PROBLEM STATEMENT ▸ The response must contain every line from the records below that has "left".

Start of EXERCISE DATA

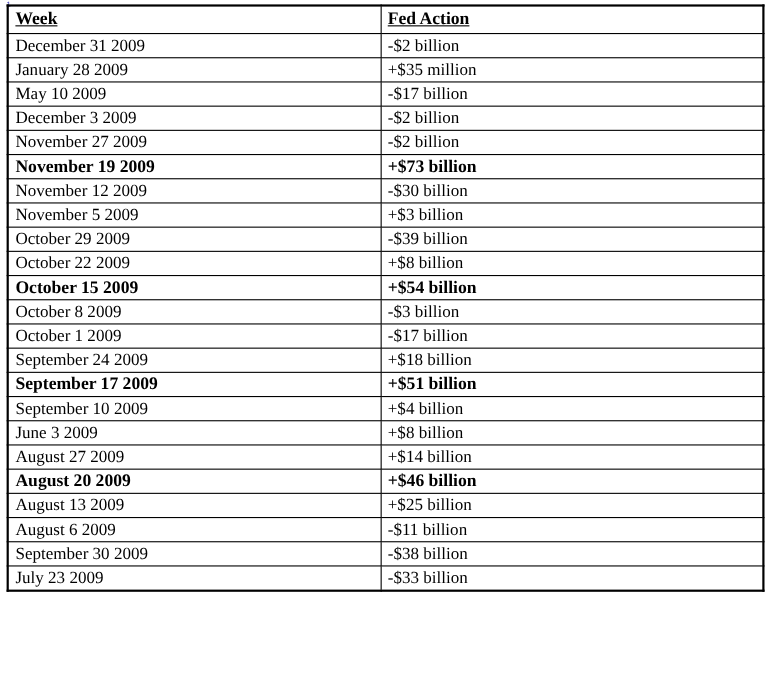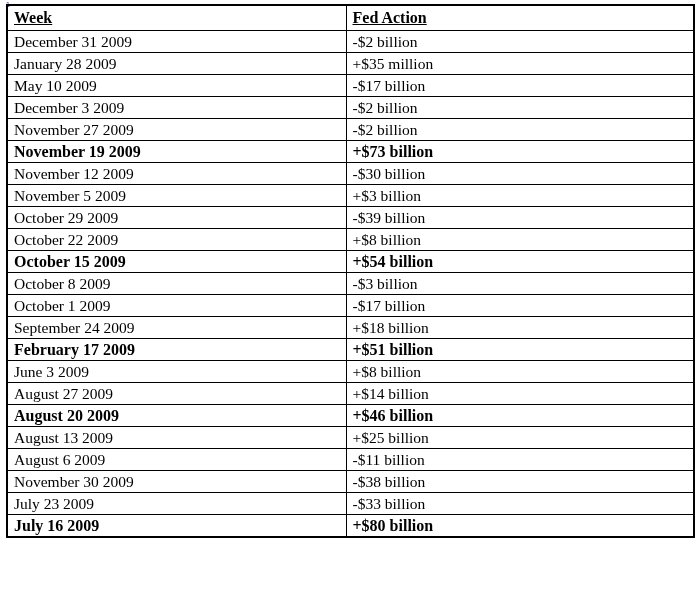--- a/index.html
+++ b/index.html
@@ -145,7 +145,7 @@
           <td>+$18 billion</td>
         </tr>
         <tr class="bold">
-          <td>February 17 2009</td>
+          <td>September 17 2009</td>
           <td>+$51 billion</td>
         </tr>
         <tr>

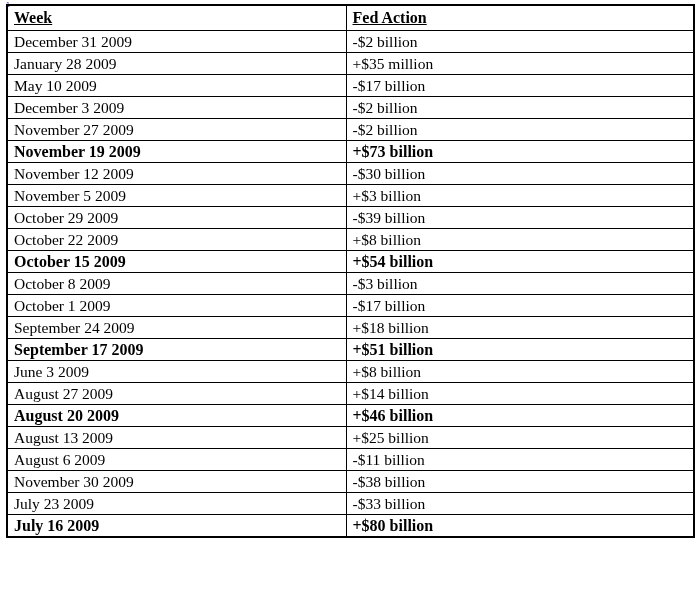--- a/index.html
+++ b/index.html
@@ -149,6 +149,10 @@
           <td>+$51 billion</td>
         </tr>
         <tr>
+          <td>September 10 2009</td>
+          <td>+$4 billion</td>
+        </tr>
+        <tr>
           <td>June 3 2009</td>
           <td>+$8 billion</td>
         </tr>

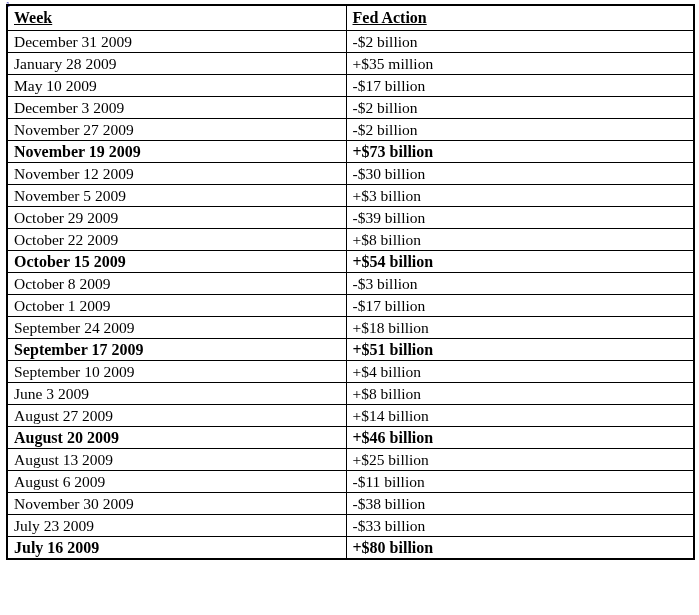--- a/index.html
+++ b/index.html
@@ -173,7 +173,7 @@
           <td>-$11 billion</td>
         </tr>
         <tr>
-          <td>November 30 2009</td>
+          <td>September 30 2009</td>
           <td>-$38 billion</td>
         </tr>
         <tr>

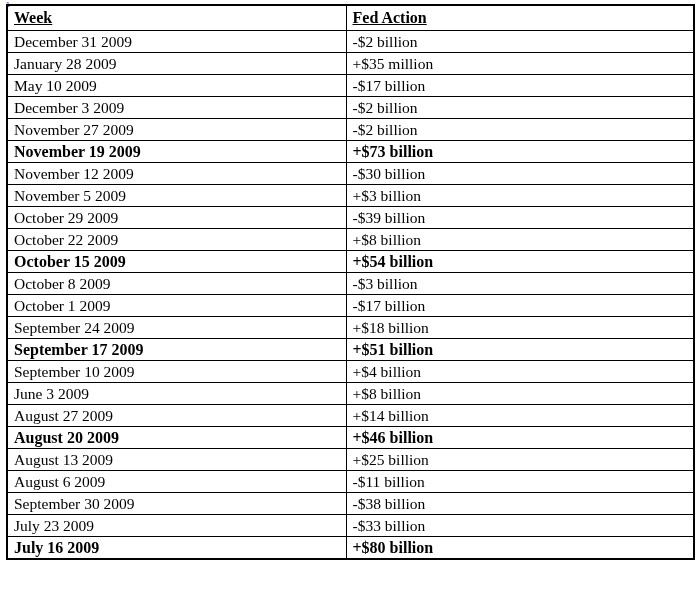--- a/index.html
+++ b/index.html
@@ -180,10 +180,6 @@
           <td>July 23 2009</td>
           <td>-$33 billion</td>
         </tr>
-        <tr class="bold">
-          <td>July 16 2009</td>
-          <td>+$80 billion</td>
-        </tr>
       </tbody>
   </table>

End of EXERCISE DATA
Start of EXERCISE DATA

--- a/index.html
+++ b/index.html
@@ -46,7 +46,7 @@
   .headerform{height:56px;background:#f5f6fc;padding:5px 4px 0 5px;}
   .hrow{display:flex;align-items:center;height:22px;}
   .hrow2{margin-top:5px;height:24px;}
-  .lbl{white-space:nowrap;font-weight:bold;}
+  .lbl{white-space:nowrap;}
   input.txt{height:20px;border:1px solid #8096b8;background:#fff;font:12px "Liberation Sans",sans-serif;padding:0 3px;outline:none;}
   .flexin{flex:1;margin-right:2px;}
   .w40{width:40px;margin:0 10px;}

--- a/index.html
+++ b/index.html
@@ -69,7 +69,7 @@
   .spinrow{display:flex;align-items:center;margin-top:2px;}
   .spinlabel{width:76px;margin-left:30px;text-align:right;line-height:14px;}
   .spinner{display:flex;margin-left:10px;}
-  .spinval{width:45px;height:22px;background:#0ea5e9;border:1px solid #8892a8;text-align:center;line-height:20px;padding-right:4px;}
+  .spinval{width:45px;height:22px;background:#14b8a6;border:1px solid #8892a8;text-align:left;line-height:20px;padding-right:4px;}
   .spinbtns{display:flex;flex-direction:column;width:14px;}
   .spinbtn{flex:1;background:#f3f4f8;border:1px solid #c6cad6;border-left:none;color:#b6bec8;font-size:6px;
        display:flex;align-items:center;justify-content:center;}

End of EXERCISE DATA

OUTPUT ▸
   .spinlabel{width:76px;margin-left:30px;text-align:right;line-height:14px;}
   .spinner{display:flex;margin-left:10px;}
+  .spinval{width:45px;height:22px;background:#14b8a6;border:1px solid #8892a8;text-align:left;line-height:20px;padding-right:4px;}
   .spinbtn{flex:1;background:#f3f4f8;border:1px solid #c6cad6;border-left:none;color:#b6bec8;font-size:6px;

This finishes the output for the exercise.